» **Try it**
Among the entries below, find the lines holding "welcome" and copy them.
::::::::
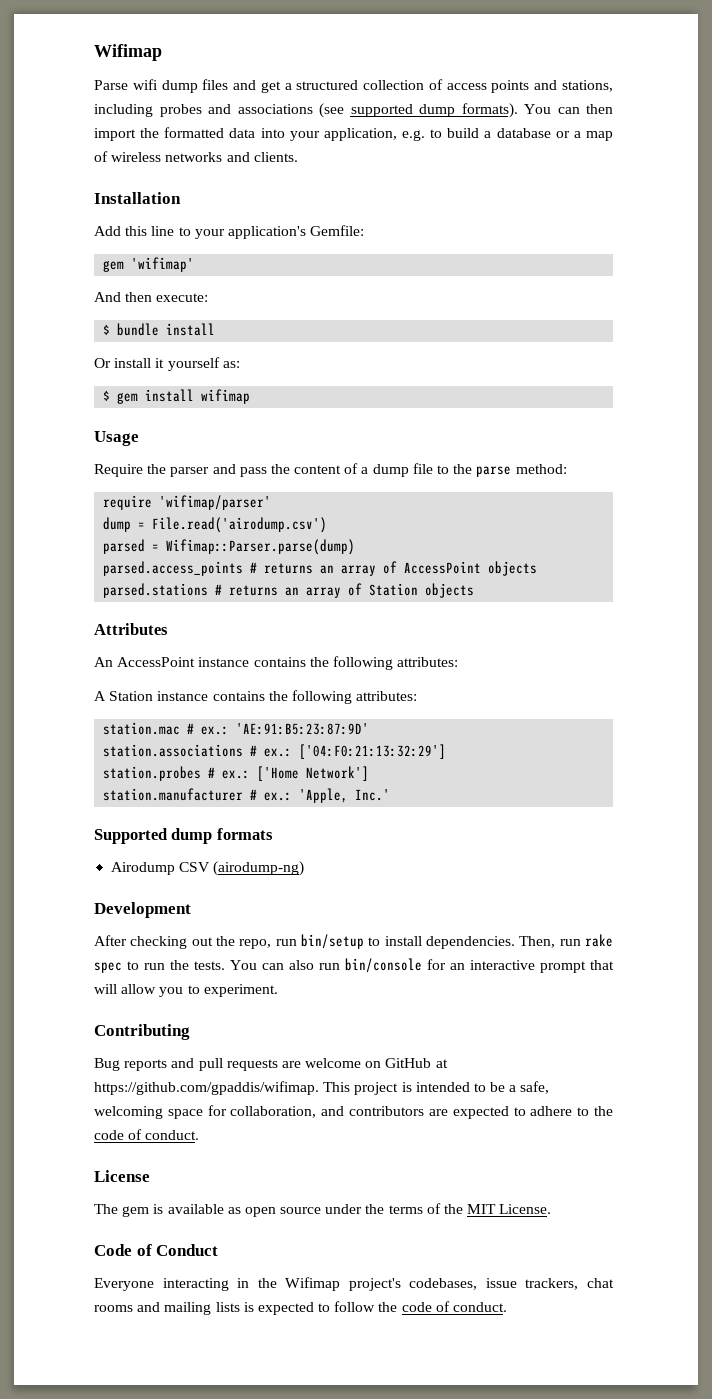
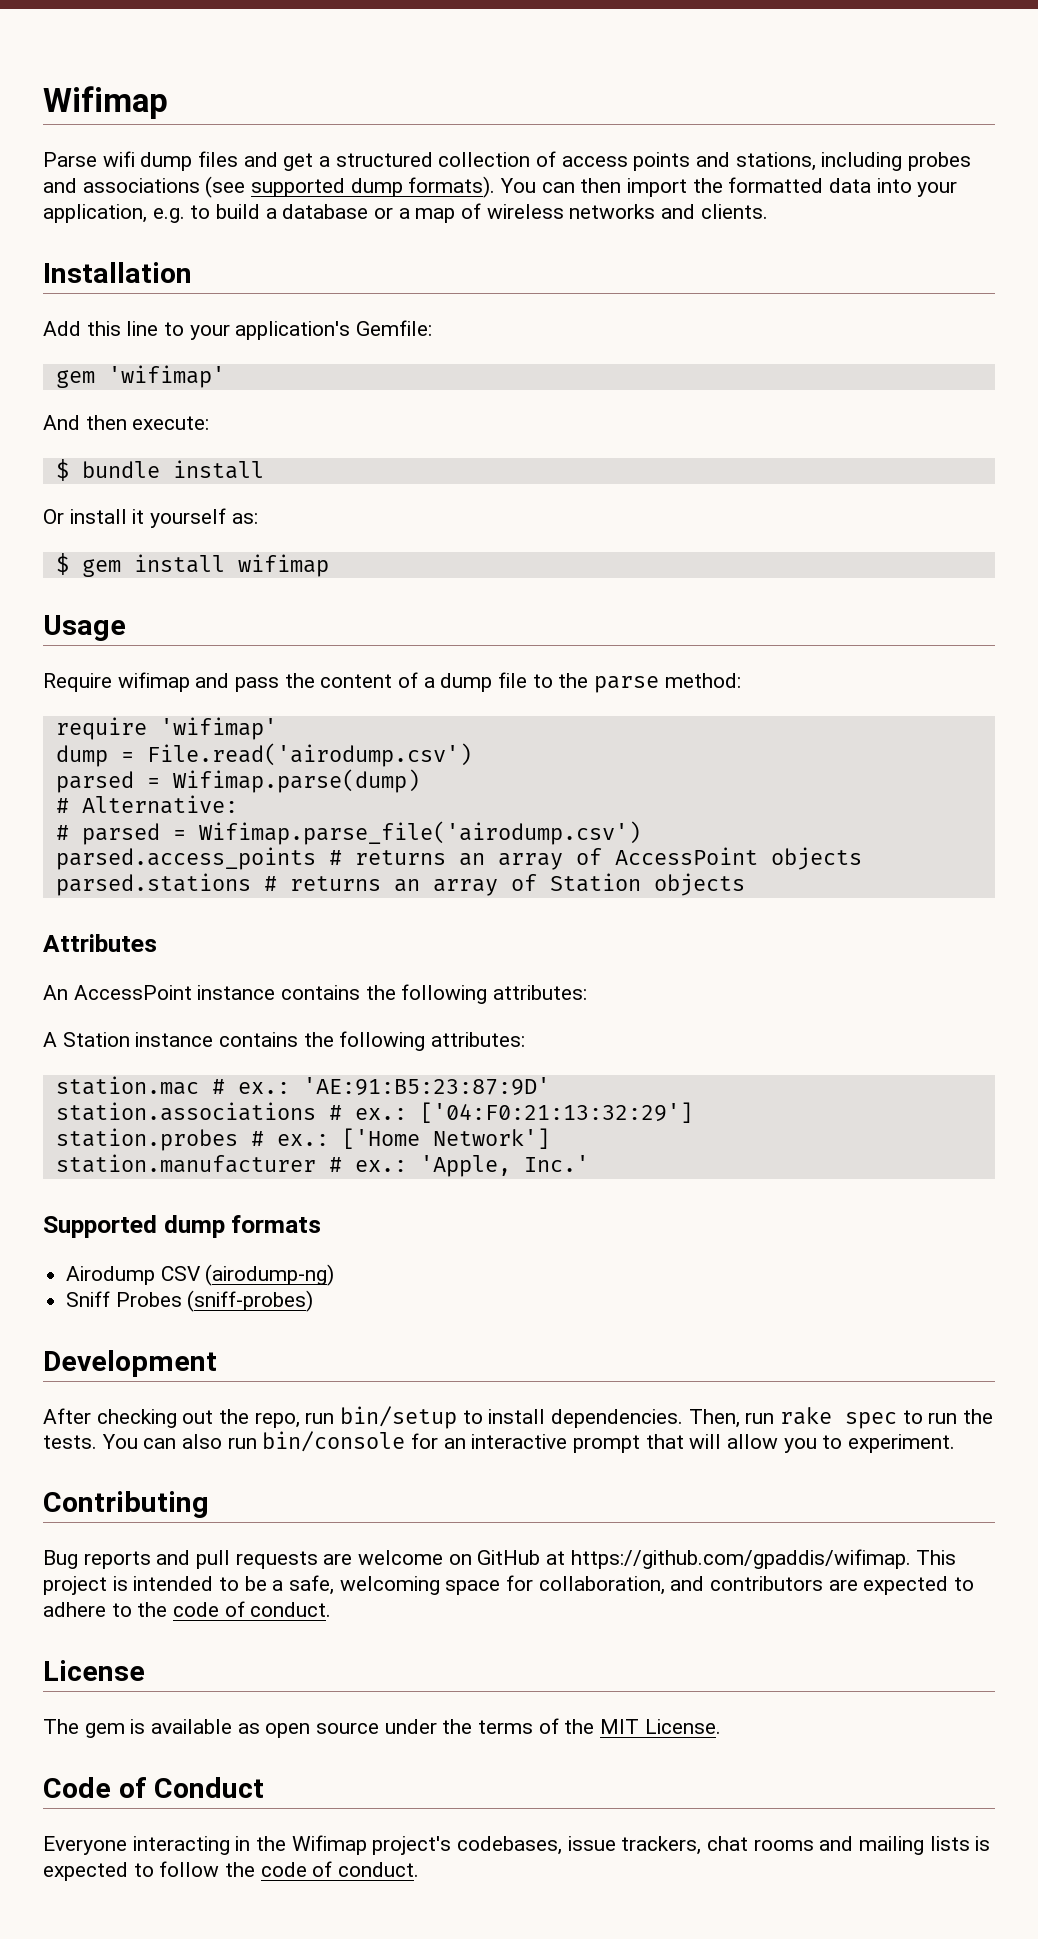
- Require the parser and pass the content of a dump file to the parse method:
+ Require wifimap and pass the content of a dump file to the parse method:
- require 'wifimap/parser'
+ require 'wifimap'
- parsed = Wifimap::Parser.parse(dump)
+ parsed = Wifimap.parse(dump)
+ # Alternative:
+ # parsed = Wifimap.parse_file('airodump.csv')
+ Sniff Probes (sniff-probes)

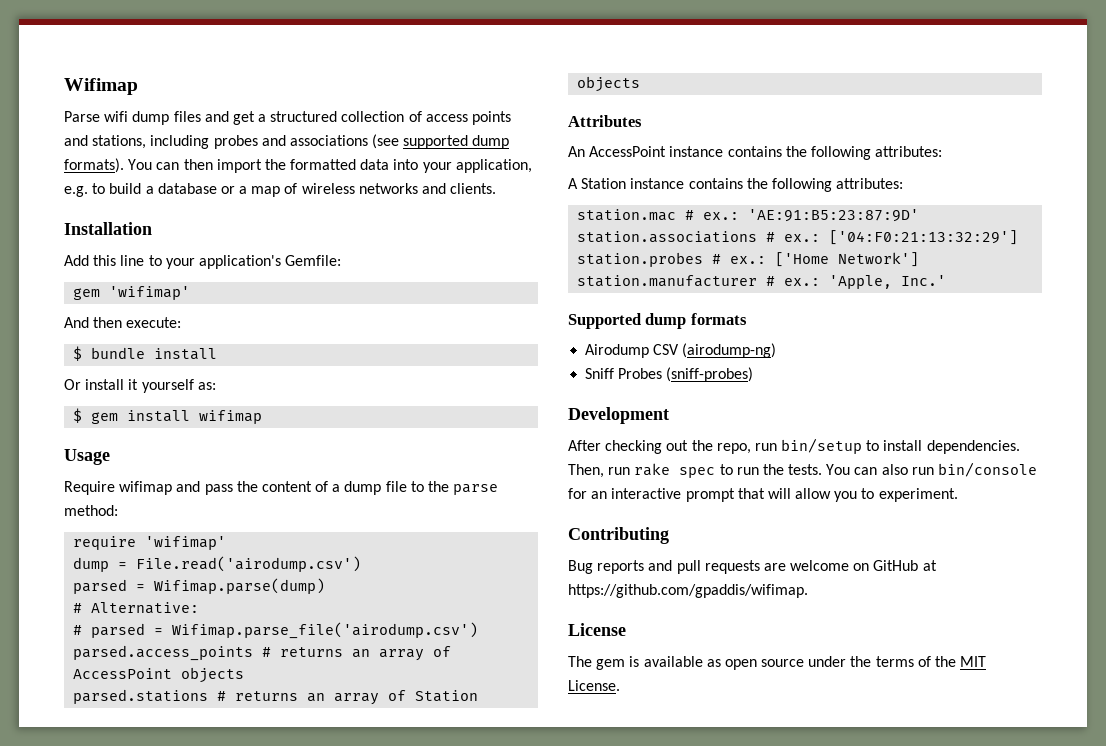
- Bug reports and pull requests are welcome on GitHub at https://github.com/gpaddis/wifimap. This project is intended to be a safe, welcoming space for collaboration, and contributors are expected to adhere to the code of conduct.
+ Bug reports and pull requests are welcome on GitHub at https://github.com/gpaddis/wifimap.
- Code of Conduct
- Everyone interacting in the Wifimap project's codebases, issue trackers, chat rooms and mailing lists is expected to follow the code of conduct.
::::::::
» **Result of the task**
- Bug reports and pull requests are welcome on GitHub at https://github.com/gpaddis/wifimap. This project is intended to be a safe, welcoming space for collaboration, and contributors are expected to adhere to the code of conduct.
+ Bug reports and pull requests are welcome on GitHub at https://github.com/gpaddis/wifimap.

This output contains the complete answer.